Muscle-derived stem cells seeded into acellular scaffolds develop calcium-dependent contractile activity that is modulated by nicotinic receptors

Objectives. To explore the contractile activity and physiologic properties of muscle-derived stem cells (MDSCs) incorporated into small intestinal submucosa (SIS) scaffolds. Methods. MDSCs were harvested from mice hind leg muscles using the preplate technique and stably transfected with a plasmid to express the LacZ reporter gene. Fifty different preparations of SIS cultured with MDSCs (MDSC/SIS) or SIS alone were incubated at 37°C for 1, 4, and 8 weeks and also were mounted in a bath to measure the isometric contractions. Results. LacZ and Masson-trichrome staining revealed MDSCs could migrate into and distribute throughout the SIS and form myotubes. In MDSC/SIS, spontaneous contractile activities were noted in the 4-week (five of six specimens) and 8-week (eight of eight specimens) cultures, but not in 1-week cultures (n = 11). All SIS control groups after 1 (n = 11), 4 (n = 6), and 8 (n = 8) weeks of incubation did not show any activity. In most of the 4-week, and all of the 8-week, MDSC/SIS cultures, the frequency and amplitude of spontaneous contractile activities were decreased by succinylcholine 10 μM and 20 μM. Electrical field stimulation, carbachol, and KCl did not alter the frequency, amplitude, or pattern of spontaneous contractile activities in MDSC/SIS. Spontaneous contractile activities were blocked by Ca32+-free Krebs solution with ethyleneglycoltetraacetic acid 200 μM and distilled water.

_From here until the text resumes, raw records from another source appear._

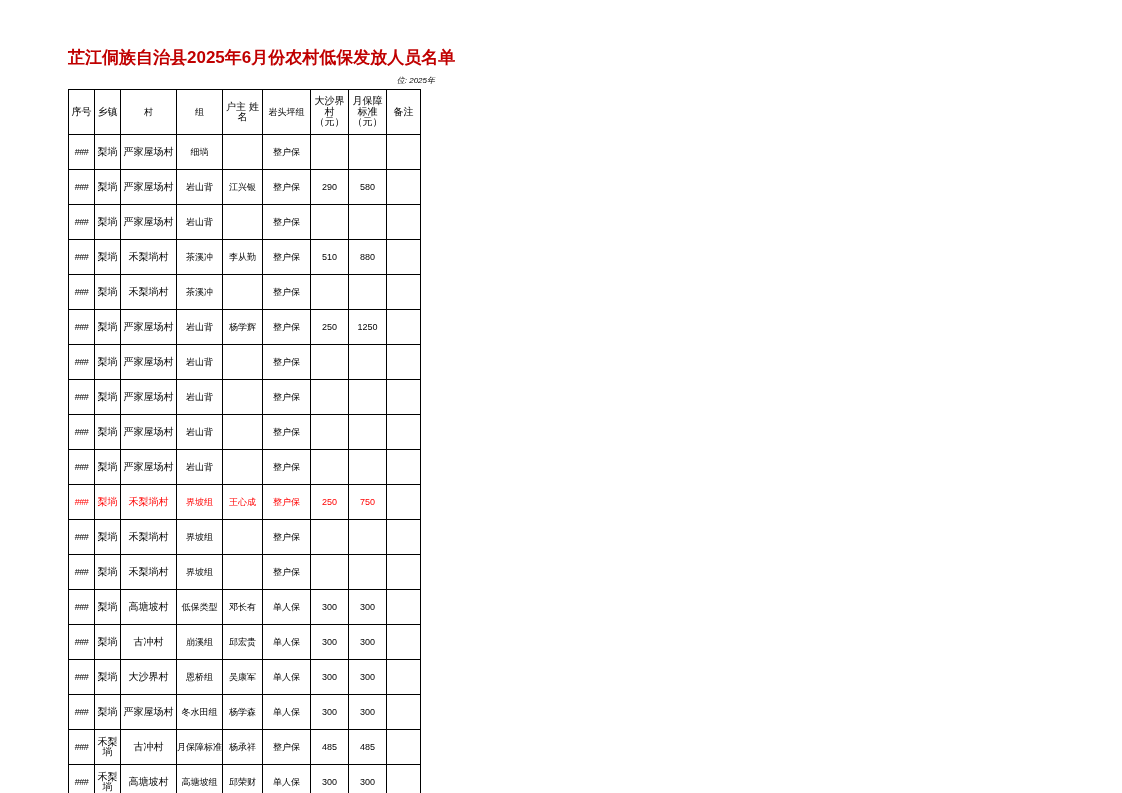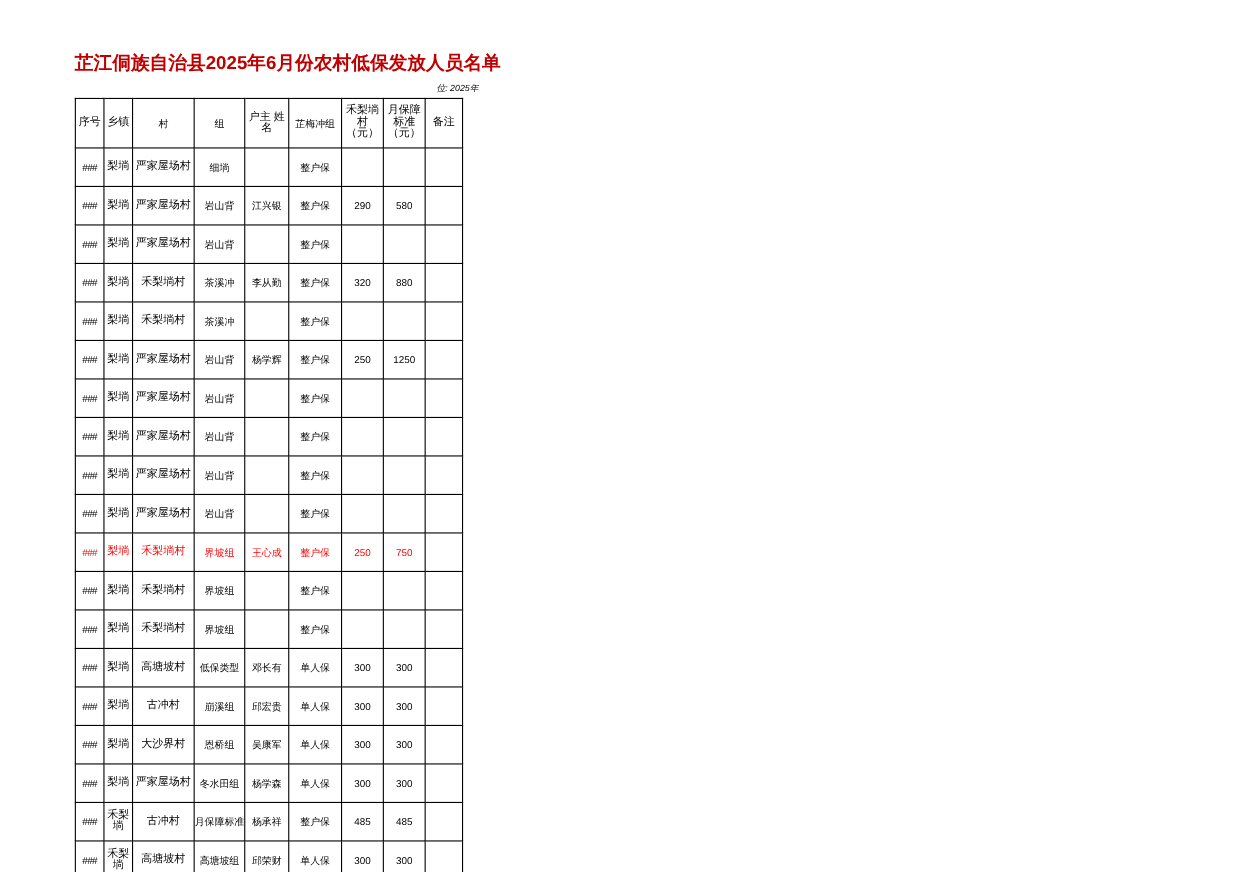"禾梨埫村（元）" span.narrow-wrap { text: 禾梨埫 -> 大沙界 }
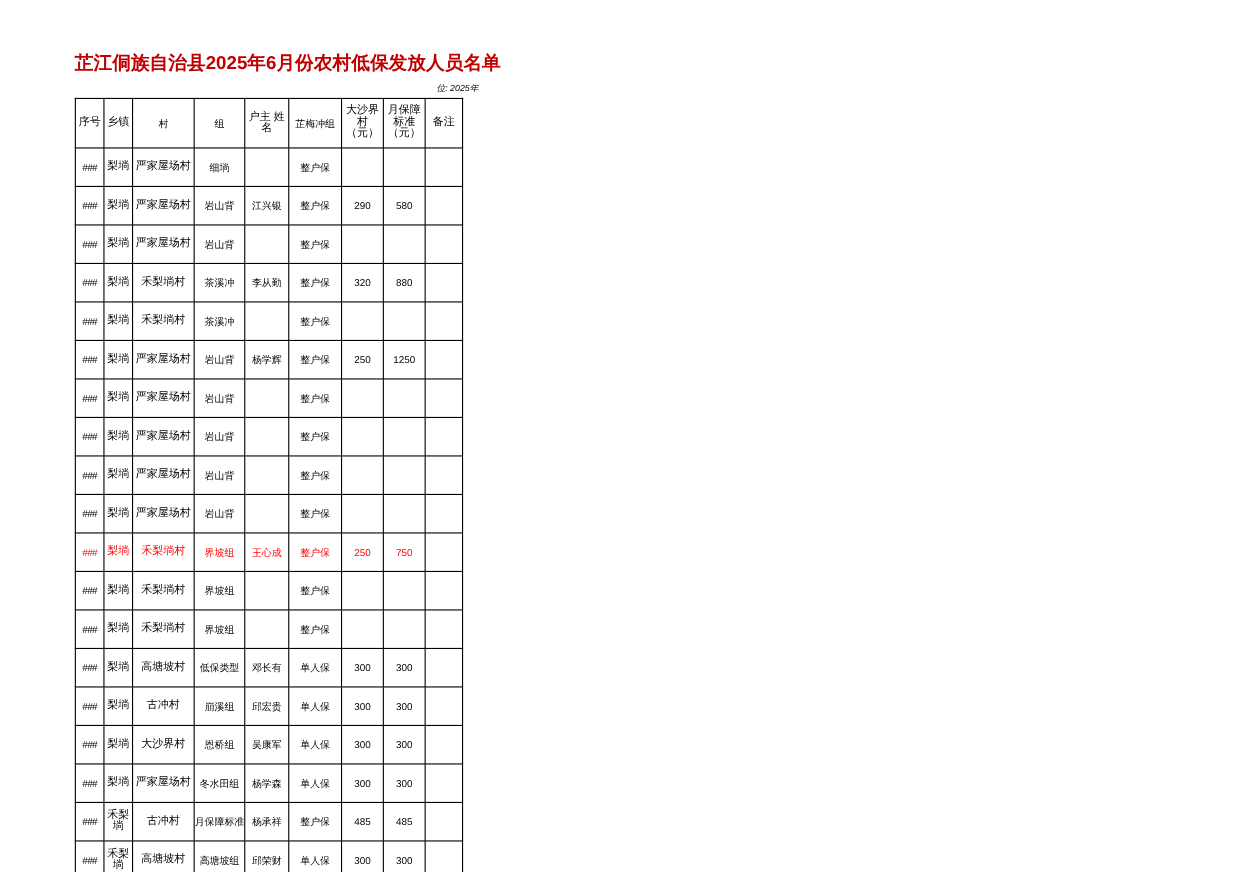"芷梅冲组" span { text: 芷梅冲 -> 岩头坪 }
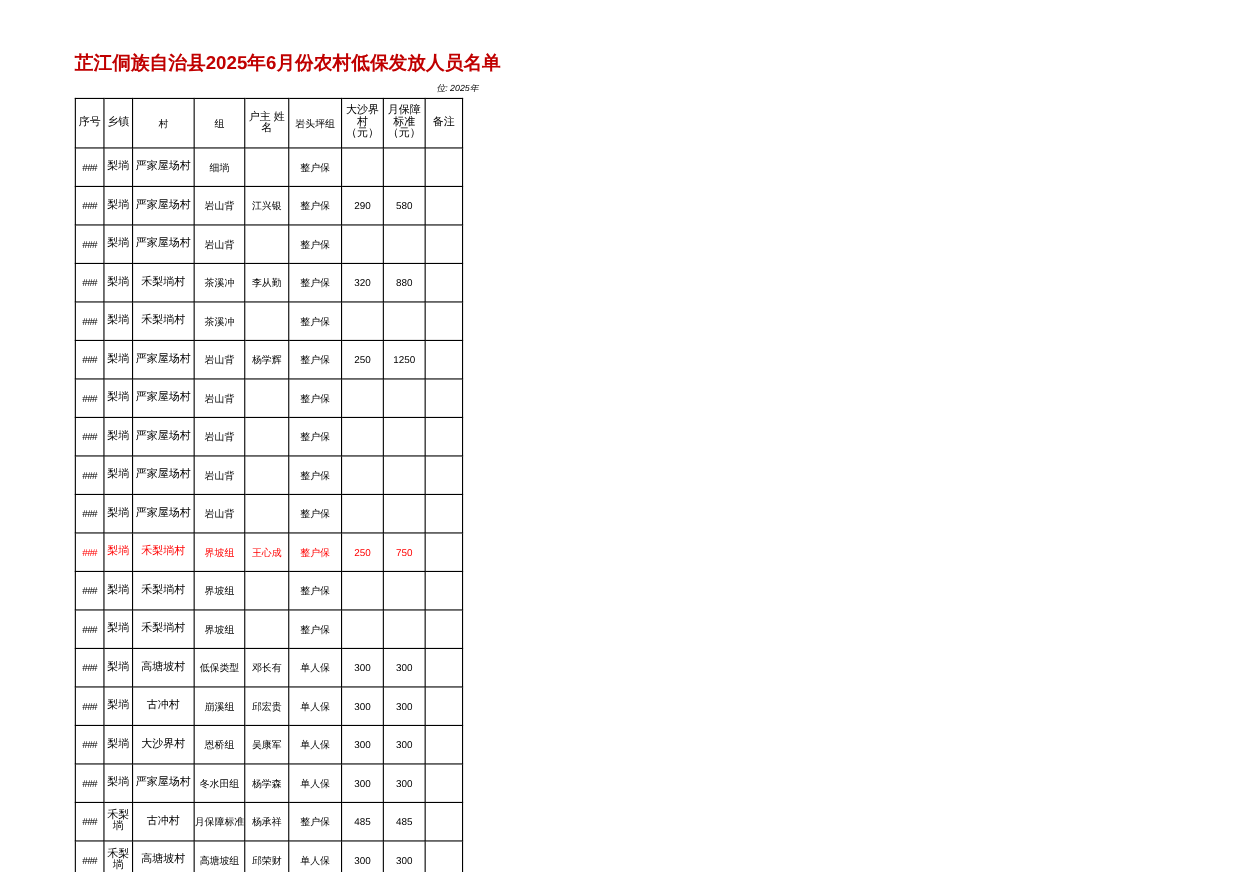"320" span { text: 320 -> 510 }
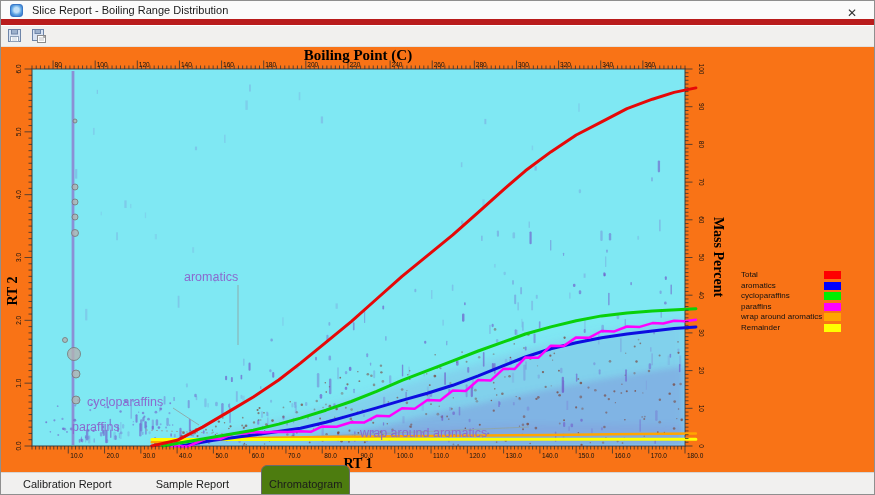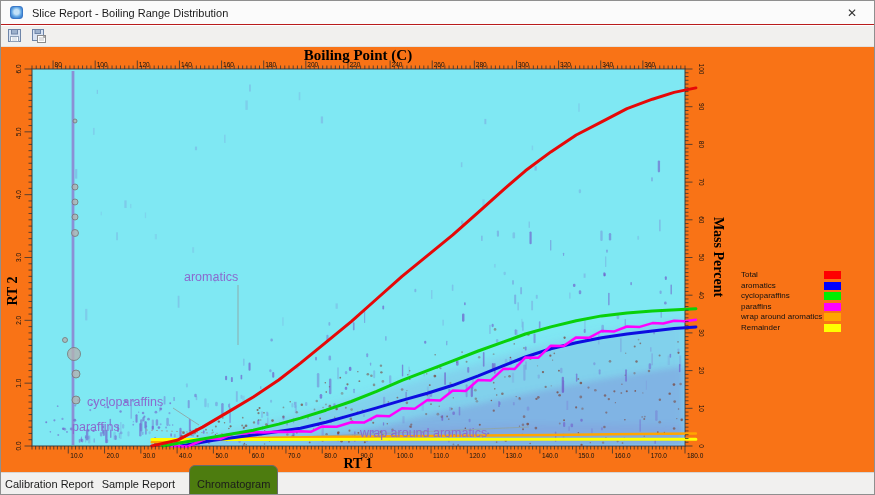"Slice Report - Boiling Range" .titlebar { border-bottom: 1px solid #b91c1c -> 6px solid #b91c1c }
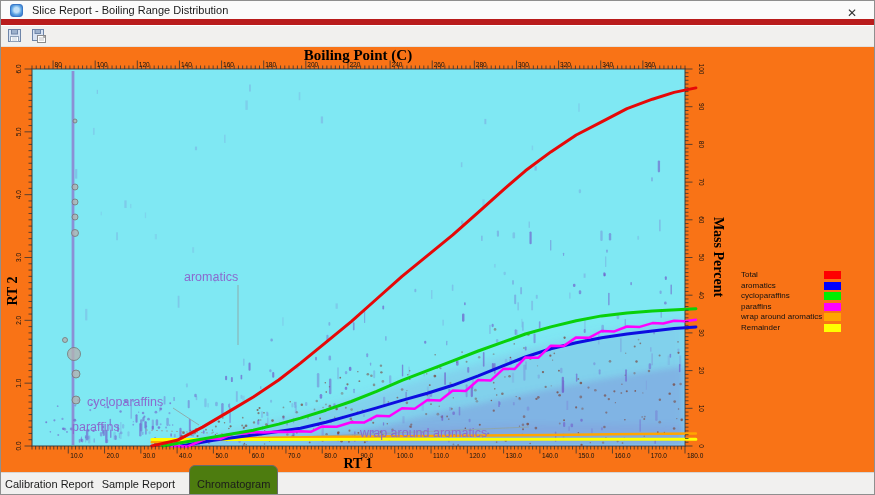"Calibration Report" .tab { padding: 0 4px -> 0 22px }
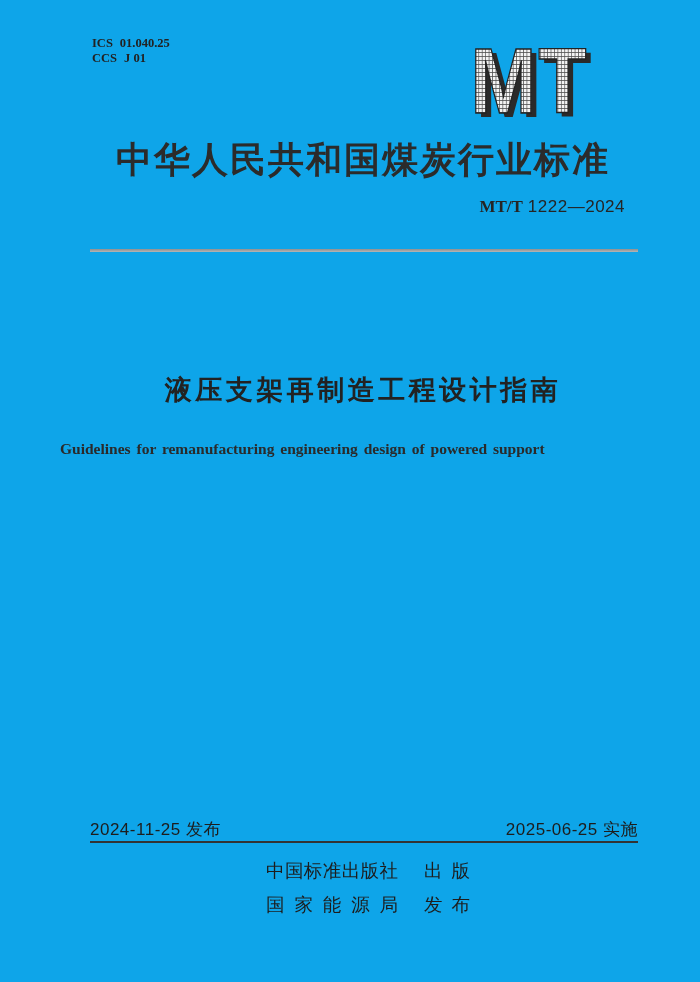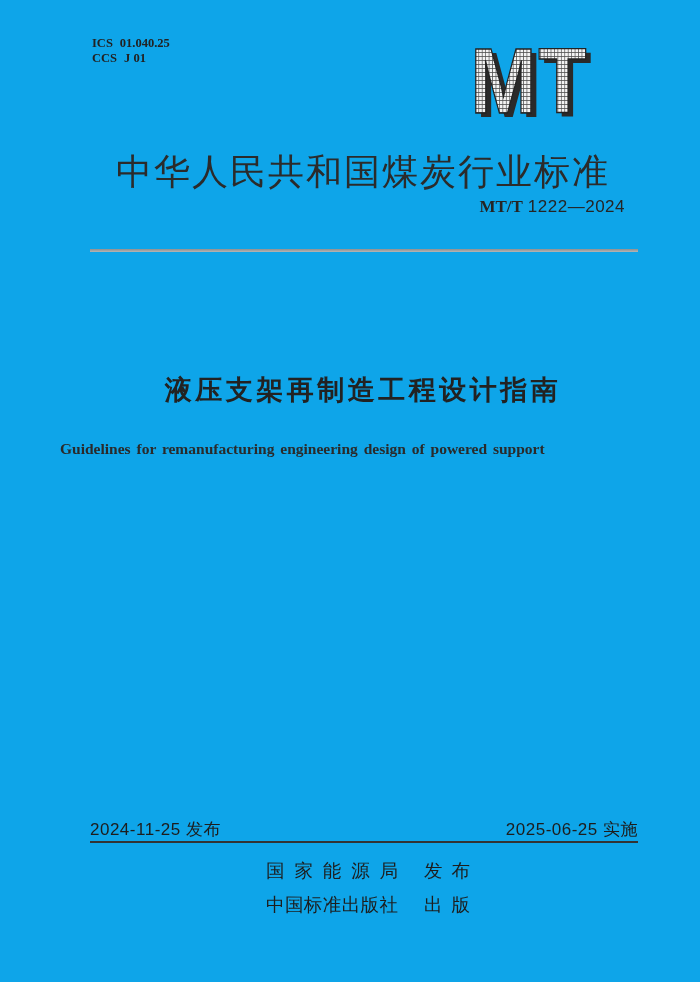"中华人民共和国煤炭行业标准" .header-title { font-weight: normal -> bold; top: 148px -> 136px }
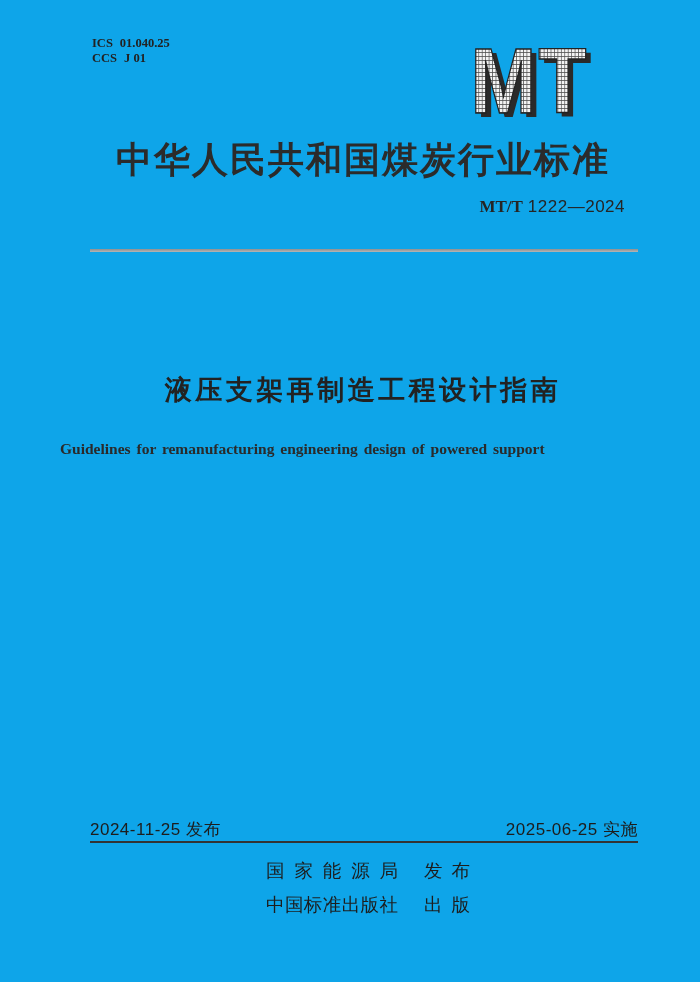"国家能源局" div.publisher-row { order: before "中国标准出版社" -> after "中国标准出版社" }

Conclusions. MDSCs could be incorporated into SIS-forming myotubes capable of contracting. The contractile activity of this three-dimensional construct is Ca2+ dependent and is modulated by nicotinic receptors. MDSC seeding of an acellular matrix may become a functional sling to reengineer the deficient sphincter or as contractile bladder augmentation.